---- Provided records
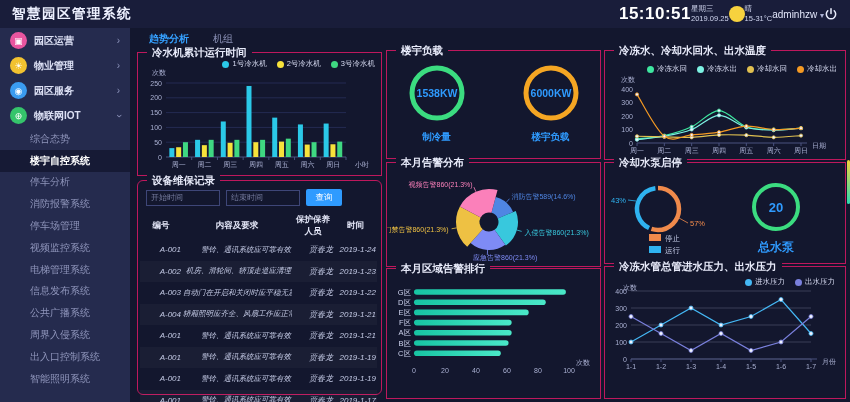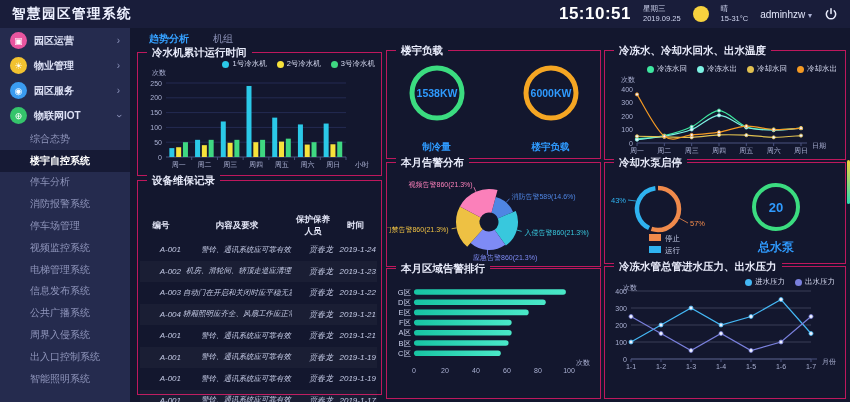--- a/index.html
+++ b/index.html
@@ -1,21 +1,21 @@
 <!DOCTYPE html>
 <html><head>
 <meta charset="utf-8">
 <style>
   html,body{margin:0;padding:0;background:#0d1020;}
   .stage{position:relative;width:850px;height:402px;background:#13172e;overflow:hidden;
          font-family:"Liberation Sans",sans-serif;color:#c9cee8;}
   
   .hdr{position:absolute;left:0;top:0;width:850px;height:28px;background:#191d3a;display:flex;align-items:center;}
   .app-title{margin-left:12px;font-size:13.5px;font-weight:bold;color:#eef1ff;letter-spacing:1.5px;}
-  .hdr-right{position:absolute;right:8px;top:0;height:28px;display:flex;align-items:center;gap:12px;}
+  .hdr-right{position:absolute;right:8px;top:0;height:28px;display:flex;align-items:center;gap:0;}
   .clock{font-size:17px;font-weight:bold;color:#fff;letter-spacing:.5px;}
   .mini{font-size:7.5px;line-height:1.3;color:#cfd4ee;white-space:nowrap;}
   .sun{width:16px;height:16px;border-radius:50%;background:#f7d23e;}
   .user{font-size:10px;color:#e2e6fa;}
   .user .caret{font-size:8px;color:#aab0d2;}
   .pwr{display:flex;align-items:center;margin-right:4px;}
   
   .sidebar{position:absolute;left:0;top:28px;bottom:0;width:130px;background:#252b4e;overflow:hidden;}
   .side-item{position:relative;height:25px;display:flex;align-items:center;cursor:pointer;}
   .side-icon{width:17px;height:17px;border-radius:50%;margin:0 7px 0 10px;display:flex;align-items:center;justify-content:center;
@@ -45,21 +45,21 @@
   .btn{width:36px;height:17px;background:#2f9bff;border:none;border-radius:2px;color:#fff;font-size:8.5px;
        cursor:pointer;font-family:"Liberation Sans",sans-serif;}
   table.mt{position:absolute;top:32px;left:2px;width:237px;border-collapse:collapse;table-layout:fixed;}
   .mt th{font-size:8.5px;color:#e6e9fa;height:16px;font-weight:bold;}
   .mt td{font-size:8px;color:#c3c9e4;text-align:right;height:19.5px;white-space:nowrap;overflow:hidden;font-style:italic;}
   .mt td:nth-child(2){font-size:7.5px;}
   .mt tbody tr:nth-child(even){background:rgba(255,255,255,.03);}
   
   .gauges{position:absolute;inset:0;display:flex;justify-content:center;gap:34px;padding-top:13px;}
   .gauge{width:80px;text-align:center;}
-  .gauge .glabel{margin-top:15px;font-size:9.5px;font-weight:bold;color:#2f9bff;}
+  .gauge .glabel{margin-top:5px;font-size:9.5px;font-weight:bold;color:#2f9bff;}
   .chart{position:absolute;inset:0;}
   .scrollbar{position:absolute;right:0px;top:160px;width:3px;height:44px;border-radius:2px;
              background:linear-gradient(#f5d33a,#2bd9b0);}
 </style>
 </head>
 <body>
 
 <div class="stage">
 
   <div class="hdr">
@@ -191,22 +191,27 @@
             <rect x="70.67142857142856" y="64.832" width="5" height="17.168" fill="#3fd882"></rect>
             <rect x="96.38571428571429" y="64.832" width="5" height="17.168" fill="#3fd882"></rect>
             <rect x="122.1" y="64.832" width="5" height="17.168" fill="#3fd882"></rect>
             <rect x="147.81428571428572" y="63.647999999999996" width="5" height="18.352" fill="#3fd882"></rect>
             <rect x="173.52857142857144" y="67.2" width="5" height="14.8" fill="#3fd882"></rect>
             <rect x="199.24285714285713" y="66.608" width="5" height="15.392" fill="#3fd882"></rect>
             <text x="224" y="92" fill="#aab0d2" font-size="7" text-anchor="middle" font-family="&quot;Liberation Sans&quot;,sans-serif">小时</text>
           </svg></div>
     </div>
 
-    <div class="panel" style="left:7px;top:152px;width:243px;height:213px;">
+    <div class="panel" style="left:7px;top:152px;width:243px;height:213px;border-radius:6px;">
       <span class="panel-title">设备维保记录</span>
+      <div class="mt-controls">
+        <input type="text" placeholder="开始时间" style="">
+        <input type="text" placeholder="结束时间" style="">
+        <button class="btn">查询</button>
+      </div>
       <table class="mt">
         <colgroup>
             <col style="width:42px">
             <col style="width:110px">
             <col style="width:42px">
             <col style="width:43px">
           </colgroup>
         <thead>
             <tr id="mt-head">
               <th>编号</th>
--------
---- Provided records
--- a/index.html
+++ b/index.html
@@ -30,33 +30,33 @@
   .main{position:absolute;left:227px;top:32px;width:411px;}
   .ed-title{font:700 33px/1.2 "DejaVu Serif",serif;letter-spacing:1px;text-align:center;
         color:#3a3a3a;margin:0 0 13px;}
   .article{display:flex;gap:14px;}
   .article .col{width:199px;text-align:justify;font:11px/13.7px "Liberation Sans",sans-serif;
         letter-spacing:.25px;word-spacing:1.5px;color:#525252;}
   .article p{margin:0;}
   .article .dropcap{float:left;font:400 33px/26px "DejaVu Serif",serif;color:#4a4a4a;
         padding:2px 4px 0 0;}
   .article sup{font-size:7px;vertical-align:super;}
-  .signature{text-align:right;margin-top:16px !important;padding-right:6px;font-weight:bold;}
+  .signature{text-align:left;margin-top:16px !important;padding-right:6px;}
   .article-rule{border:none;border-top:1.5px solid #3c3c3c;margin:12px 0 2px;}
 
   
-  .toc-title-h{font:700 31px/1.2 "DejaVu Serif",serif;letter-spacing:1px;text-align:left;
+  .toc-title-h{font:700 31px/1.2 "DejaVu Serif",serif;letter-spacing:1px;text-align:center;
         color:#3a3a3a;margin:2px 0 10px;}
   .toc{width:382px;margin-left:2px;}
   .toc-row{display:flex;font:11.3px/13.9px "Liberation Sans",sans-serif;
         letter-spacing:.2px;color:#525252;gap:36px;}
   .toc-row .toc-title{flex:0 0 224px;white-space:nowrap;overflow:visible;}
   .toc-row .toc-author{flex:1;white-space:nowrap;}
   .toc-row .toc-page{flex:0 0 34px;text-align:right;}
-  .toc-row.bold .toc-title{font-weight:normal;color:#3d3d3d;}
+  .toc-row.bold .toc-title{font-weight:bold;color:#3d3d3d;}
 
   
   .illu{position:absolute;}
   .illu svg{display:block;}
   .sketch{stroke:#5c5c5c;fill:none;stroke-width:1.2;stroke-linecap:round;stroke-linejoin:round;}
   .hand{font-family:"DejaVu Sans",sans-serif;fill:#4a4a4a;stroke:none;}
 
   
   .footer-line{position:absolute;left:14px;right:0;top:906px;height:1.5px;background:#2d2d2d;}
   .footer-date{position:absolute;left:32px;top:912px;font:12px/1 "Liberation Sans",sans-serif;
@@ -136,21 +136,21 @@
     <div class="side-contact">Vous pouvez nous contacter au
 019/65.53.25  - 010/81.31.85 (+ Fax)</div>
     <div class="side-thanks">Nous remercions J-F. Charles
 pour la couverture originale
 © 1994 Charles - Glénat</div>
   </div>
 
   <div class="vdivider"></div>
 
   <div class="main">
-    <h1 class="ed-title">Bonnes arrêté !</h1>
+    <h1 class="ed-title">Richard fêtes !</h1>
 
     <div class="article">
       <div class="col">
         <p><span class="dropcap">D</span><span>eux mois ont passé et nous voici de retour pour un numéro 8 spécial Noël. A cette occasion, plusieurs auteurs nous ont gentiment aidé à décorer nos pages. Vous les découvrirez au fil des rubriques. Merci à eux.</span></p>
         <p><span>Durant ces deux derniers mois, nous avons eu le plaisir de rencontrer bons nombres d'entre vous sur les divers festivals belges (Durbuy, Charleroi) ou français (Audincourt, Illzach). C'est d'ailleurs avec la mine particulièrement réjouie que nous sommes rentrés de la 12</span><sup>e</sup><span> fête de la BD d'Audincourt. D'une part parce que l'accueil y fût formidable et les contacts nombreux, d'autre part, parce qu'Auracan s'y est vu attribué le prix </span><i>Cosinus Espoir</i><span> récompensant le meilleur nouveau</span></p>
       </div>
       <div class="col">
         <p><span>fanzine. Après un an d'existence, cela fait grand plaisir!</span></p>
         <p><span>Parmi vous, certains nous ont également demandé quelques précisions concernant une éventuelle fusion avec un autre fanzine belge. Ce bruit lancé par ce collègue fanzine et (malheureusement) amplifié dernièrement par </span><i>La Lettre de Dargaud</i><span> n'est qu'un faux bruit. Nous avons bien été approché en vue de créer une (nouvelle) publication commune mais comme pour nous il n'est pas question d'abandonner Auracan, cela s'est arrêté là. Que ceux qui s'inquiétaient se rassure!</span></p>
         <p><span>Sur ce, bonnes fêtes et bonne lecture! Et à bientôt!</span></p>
--------
> Task directions: Copy all lines above where "illu" is present.

> Answer to the problem:
   .illu{position:absolute;}
   .illu svg{display:block;}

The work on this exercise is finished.